(Dataset items)
==============================

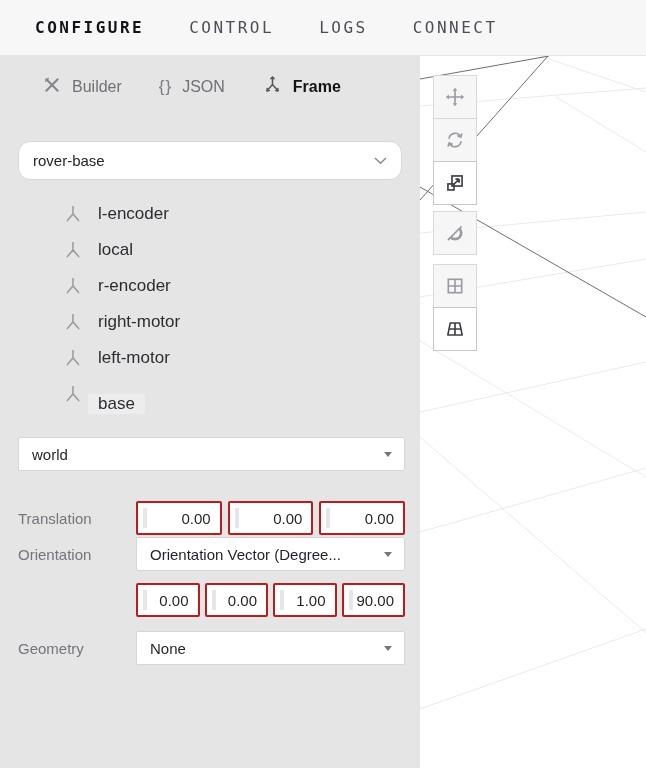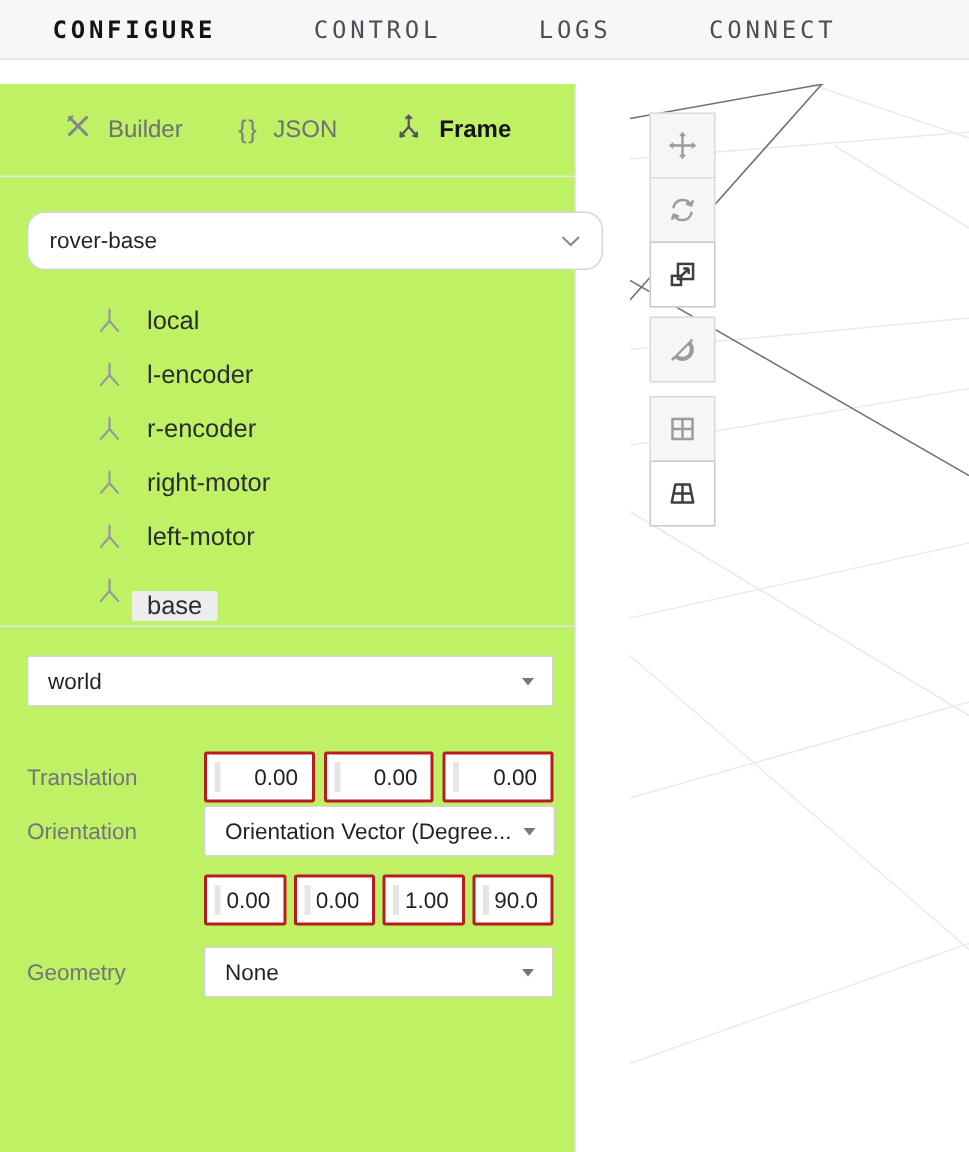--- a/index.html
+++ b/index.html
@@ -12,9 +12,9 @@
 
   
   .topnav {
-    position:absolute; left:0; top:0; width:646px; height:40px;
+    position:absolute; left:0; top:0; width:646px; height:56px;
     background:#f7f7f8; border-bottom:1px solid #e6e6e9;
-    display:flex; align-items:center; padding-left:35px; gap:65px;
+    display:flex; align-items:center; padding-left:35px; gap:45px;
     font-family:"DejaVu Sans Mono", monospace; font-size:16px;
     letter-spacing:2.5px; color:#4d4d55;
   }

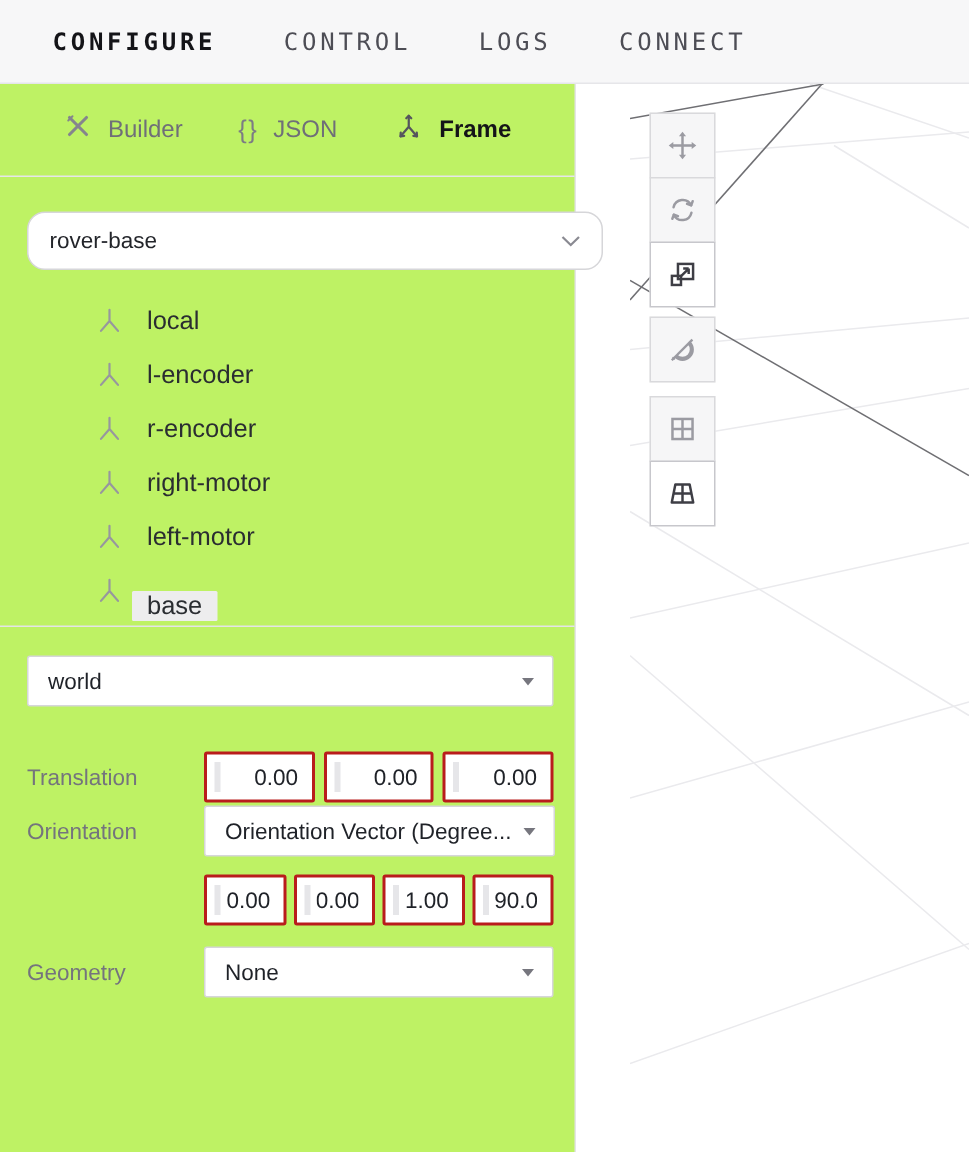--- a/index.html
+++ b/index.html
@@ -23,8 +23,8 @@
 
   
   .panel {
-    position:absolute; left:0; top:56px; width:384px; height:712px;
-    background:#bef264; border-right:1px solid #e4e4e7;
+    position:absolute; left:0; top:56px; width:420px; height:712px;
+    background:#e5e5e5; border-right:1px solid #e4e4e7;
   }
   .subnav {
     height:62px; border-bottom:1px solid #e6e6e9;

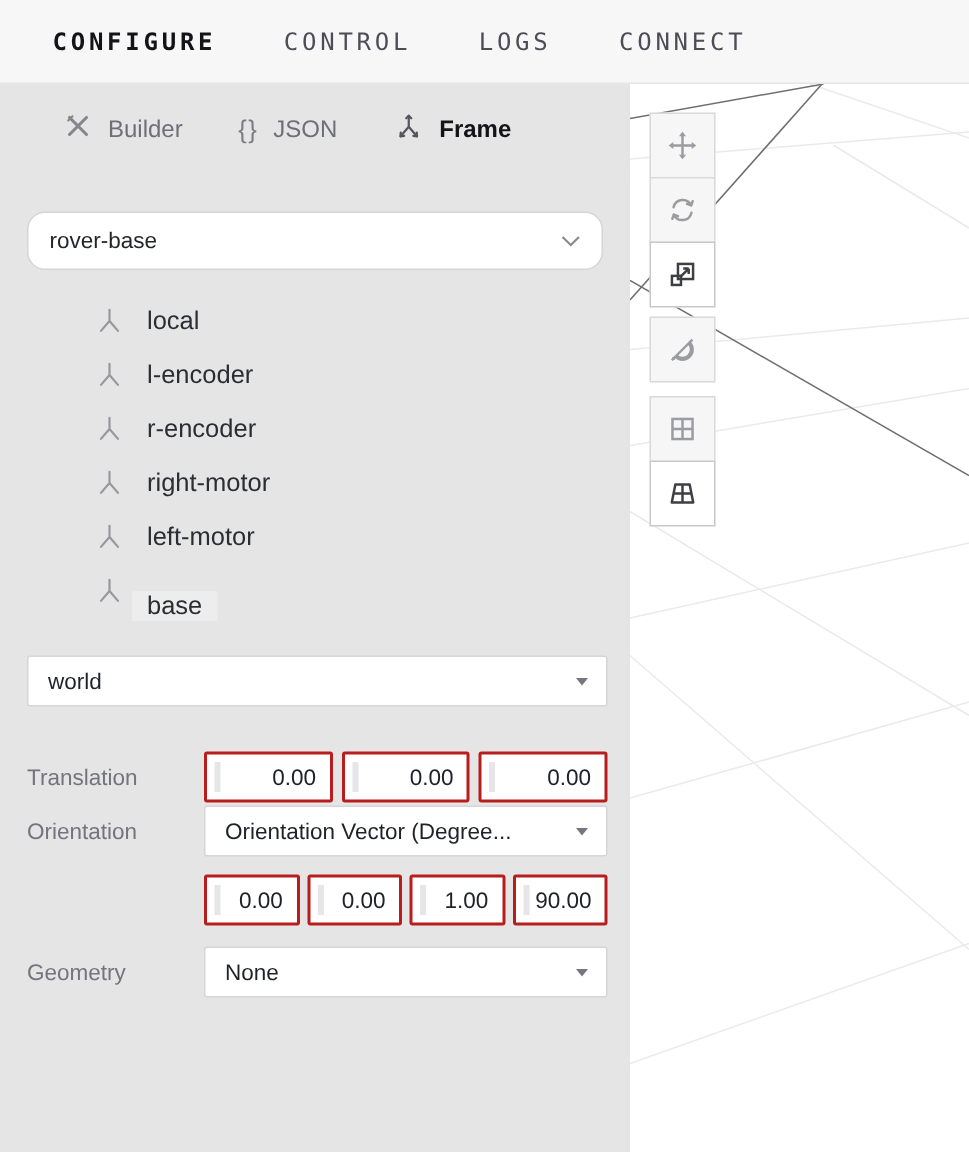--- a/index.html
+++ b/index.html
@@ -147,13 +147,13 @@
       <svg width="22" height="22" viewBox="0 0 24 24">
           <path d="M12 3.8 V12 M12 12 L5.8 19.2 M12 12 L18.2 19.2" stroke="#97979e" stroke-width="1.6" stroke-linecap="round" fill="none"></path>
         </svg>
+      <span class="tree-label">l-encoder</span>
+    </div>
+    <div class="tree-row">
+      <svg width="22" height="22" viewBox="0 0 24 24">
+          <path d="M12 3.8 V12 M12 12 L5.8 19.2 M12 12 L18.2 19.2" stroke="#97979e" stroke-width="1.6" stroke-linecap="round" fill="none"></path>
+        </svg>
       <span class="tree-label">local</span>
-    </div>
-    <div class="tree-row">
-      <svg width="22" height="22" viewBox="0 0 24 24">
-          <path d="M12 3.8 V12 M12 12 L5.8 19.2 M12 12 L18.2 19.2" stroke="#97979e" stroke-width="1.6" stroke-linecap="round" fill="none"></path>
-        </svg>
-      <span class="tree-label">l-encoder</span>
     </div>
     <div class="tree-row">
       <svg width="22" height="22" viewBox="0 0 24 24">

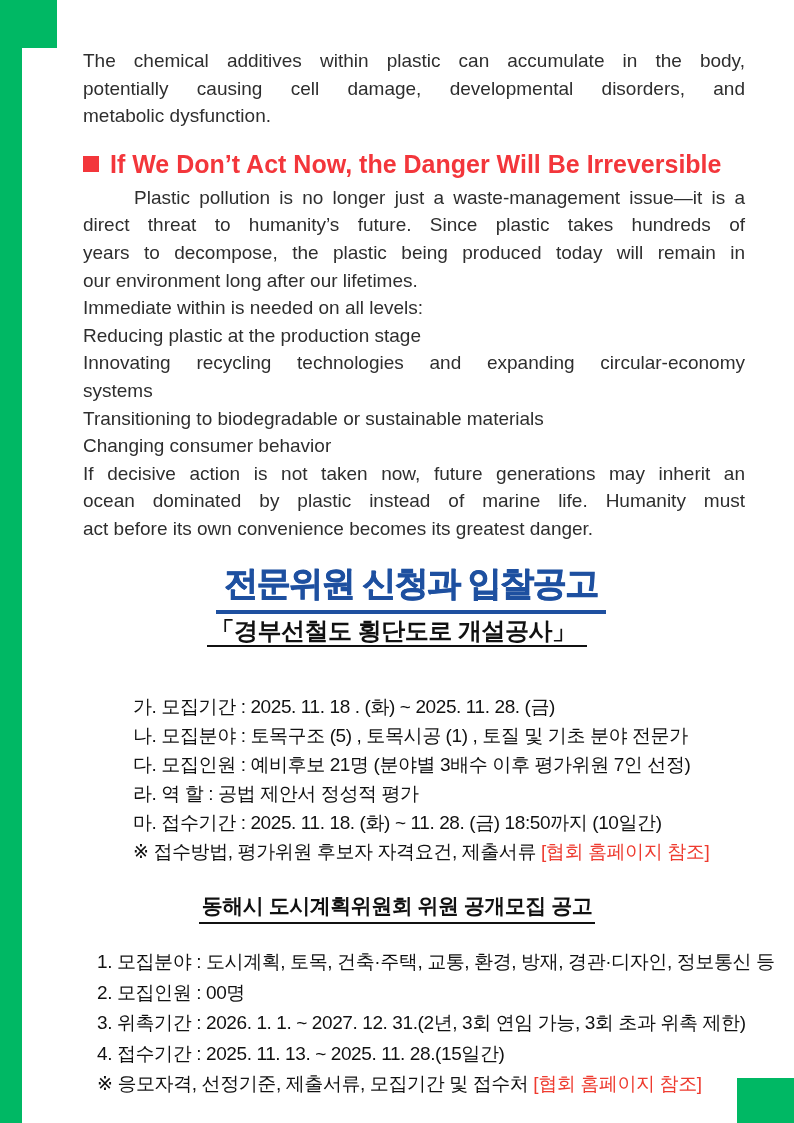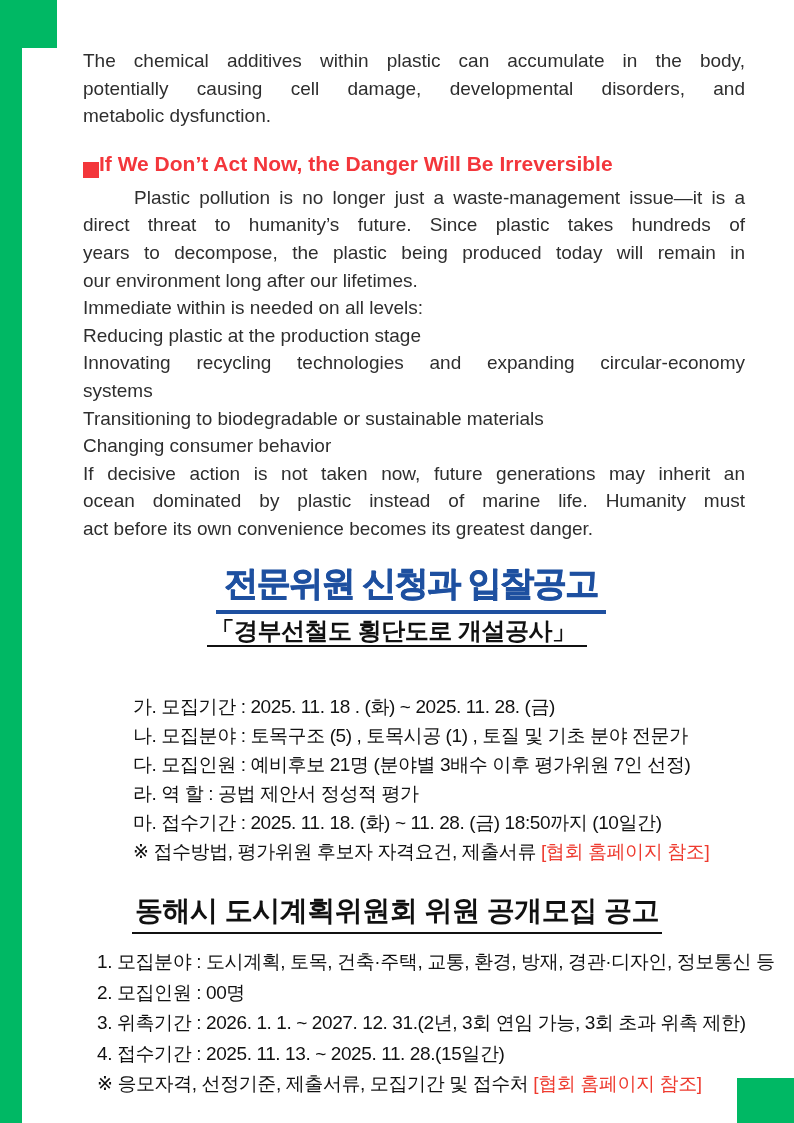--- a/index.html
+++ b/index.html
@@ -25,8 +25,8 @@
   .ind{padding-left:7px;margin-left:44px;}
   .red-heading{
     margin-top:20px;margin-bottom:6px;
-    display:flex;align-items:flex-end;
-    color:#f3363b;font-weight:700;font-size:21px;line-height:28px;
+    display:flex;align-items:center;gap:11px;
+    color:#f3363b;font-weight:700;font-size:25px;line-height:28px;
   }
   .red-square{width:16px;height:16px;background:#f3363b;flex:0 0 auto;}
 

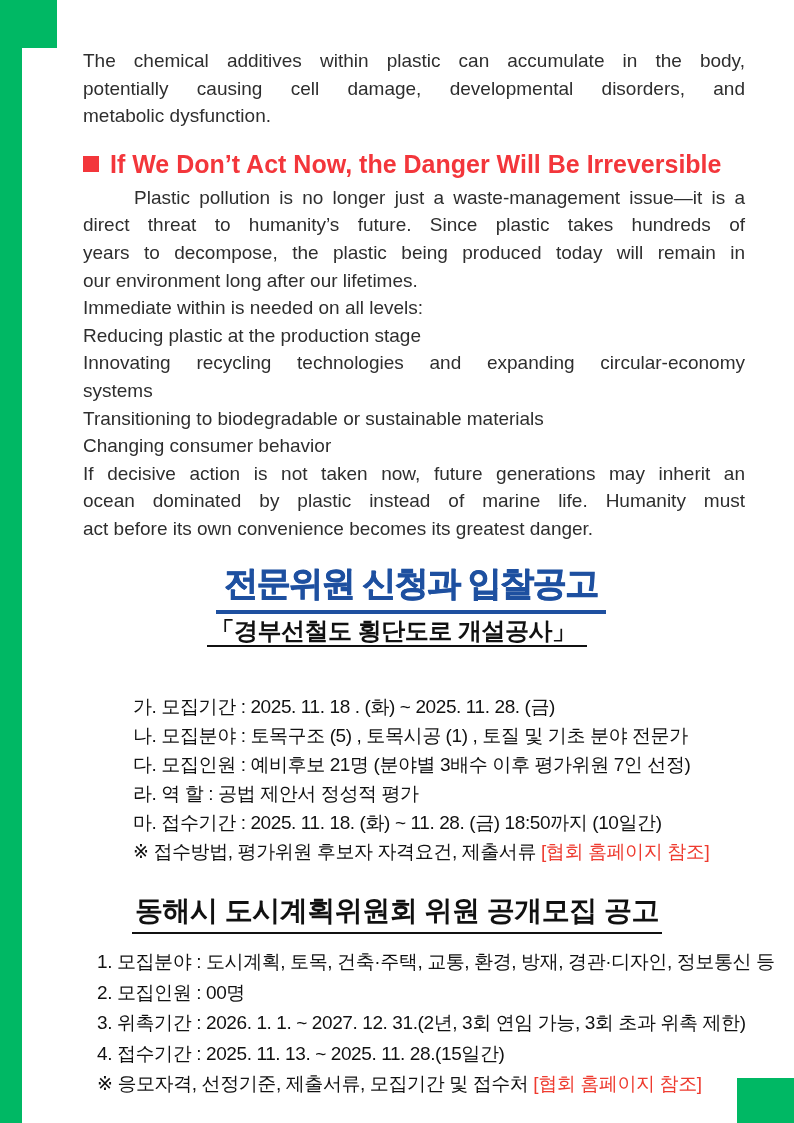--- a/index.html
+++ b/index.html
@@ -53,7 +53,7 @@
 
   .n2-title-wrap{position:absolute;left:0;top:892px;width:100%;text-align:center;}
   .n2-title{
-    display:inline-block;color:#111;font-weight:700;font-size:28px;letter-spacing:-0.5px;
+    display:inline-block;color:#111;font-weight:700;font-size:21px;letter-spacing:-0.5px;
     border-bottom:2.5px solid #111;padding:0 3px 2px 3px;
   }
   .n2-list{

==============================

• **What you will do**
Search the data above and return each line in which "solid" occurs.

• **Finished task**
     background:#f7f7f8; border-bottom:1px solid #e6e6e9;
-    background:#bef264; border-right:1px solid #e4e4e7;
+    background:#e5e5e5; border-right:1px solid #e4e4e7;
     height:62px; border-bottom:1px solid #e6e6e9;
     border-bottom:2.5px solid #111;padding:0 3px 2px 3px;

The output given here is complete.